L'analogie chez Diderot
Pour entrer dans l'univers esthétique, scientifique et philosophique de Diderot, le plus simple sera sans doute d'emprunter la voie controversée : j'entends celle que définit Le Rêve de d'Alembert et dont entreprend de nous détourner L'interprétation de la nature , la voie à la fois séduisante et trompeuse de l'analogie. Car l'analogie égare, mais enchante.
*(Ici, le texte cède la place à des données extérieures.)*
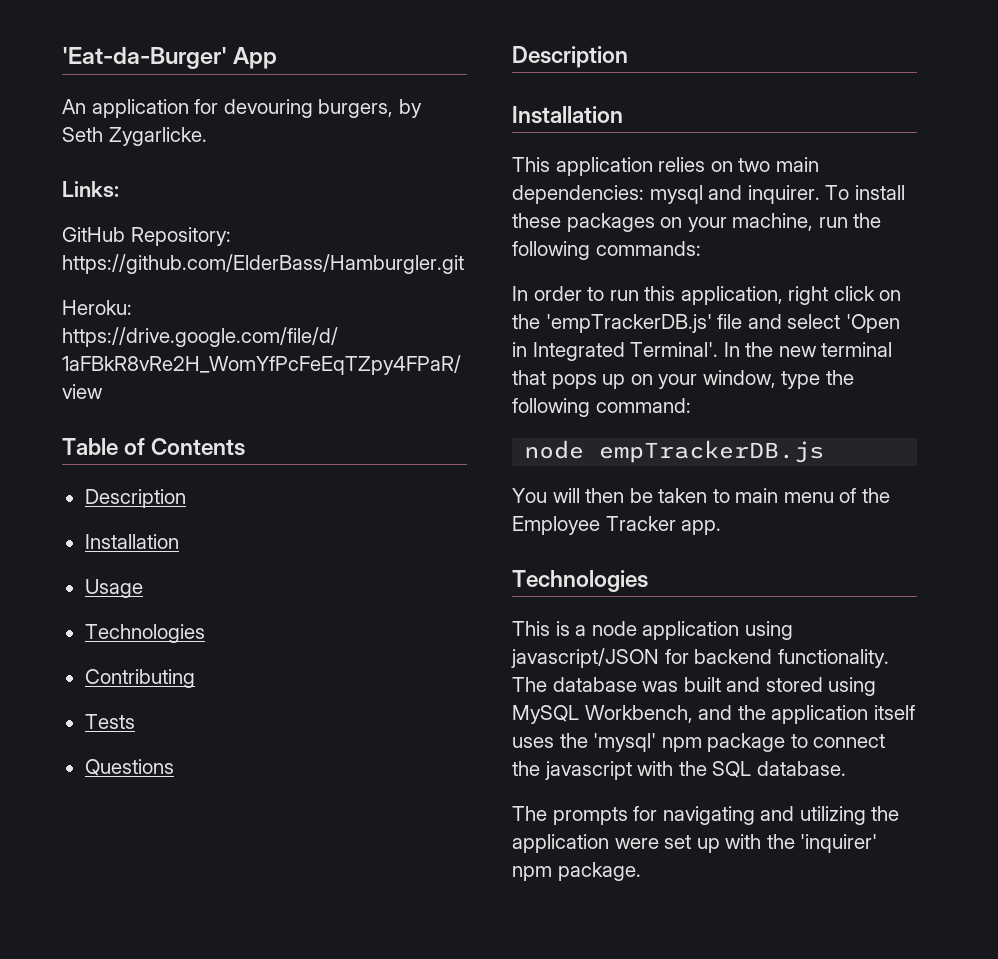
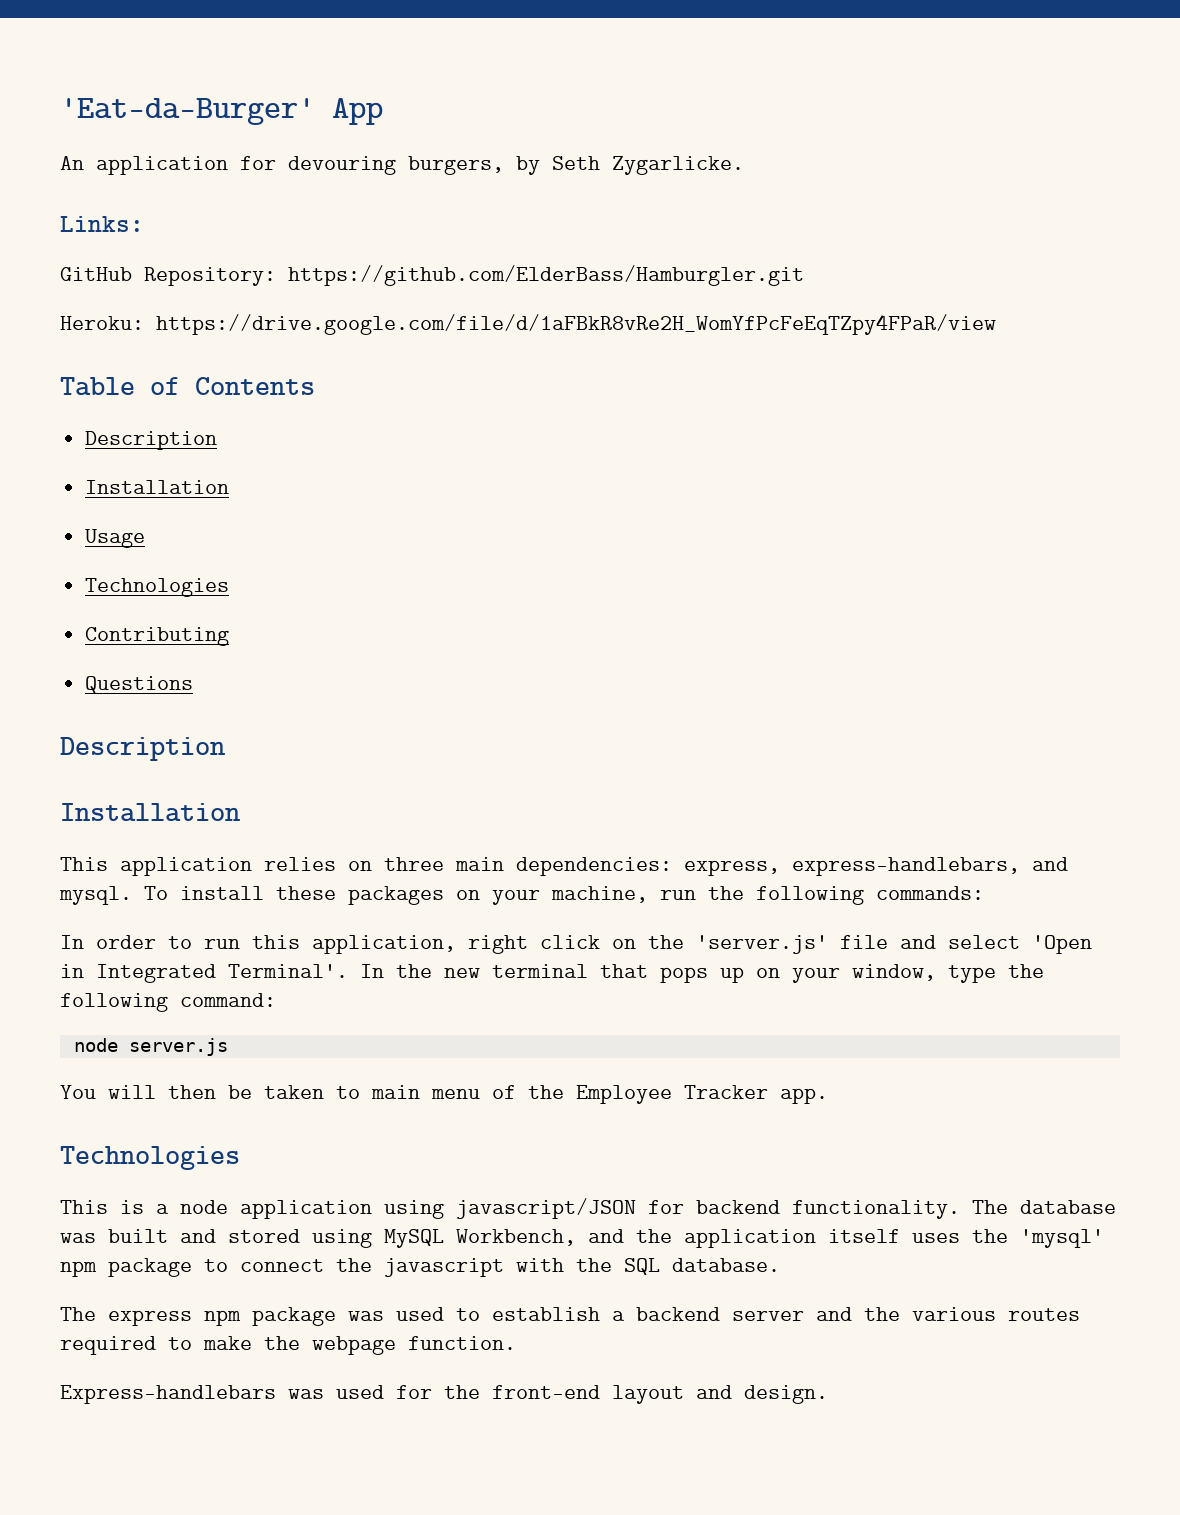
[84,714,135,729] // Tests -> (230, 636) none
[738,158,771,172] two -> [384,857,444,871] three
[649,185,820,204] mysql and inquirer. -> [684,857,1068,876] [59,886,132,905] express, express-handlebars, and mysql.
[545,314,712,333] 'empTrackerDB.js' -> [696,935,828,954] 'server.js'
[599,440,825,463] empTrackerDB.js -> [128,1038,228,1056] server.js
[552,806,900,825] [512,834,878,853] [512,862,641,881] prompts for navigating and utilizing the application were set up with the 'inquirer' npm package. -> [108,1307,1080,1326] [60,1336,516,1355] [60,1385,828,1404] express npm package was used to establish a backend server and the various routes required to make the webpage function. // Express-handlebars was used for the front-end layout and design.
Nul doute que n'existe pour Diderot un bonheur de l'éclectisme, un charme profond de la musique et du nombre. Car l'analogie est musicale, la musique est analogique. A travers la magie de l'analogie, la disparité des choses se mue en sympathie. Leur antagonisme s'apaise en harmonie, qui consiste, elle-même, en proportions, en analogies. La musique devient, à cet effet, « l'art dans lequel la vibration de l'harmonique se rapporte nécessairement à ce qui précède, sans considération d'éléments extérieurs aux sons eux-mêmes. » Pour Diderot, l'analogie a une valeur heuristique hautement féconde ; elle est un opérateur de continuité de règnes et de savoirs. Réduisant les limites entre les différents savoirs, l'analogie, - ou plus exactement le raisonnement analogique -, renoue avec ce que R. Barthes appelle « les temps heureux du langage ».
Décidons-nous de penser par analogie (comment d'ailleurs penser différemment ?), et nous voici délivrés de l'oubli et de la dispersion. Et qu'est-ce que « penser », sinon peser , évaluer et déterminer une chose par rapport à une autre. L'analogie, comme la pensée, est rapport et proportion.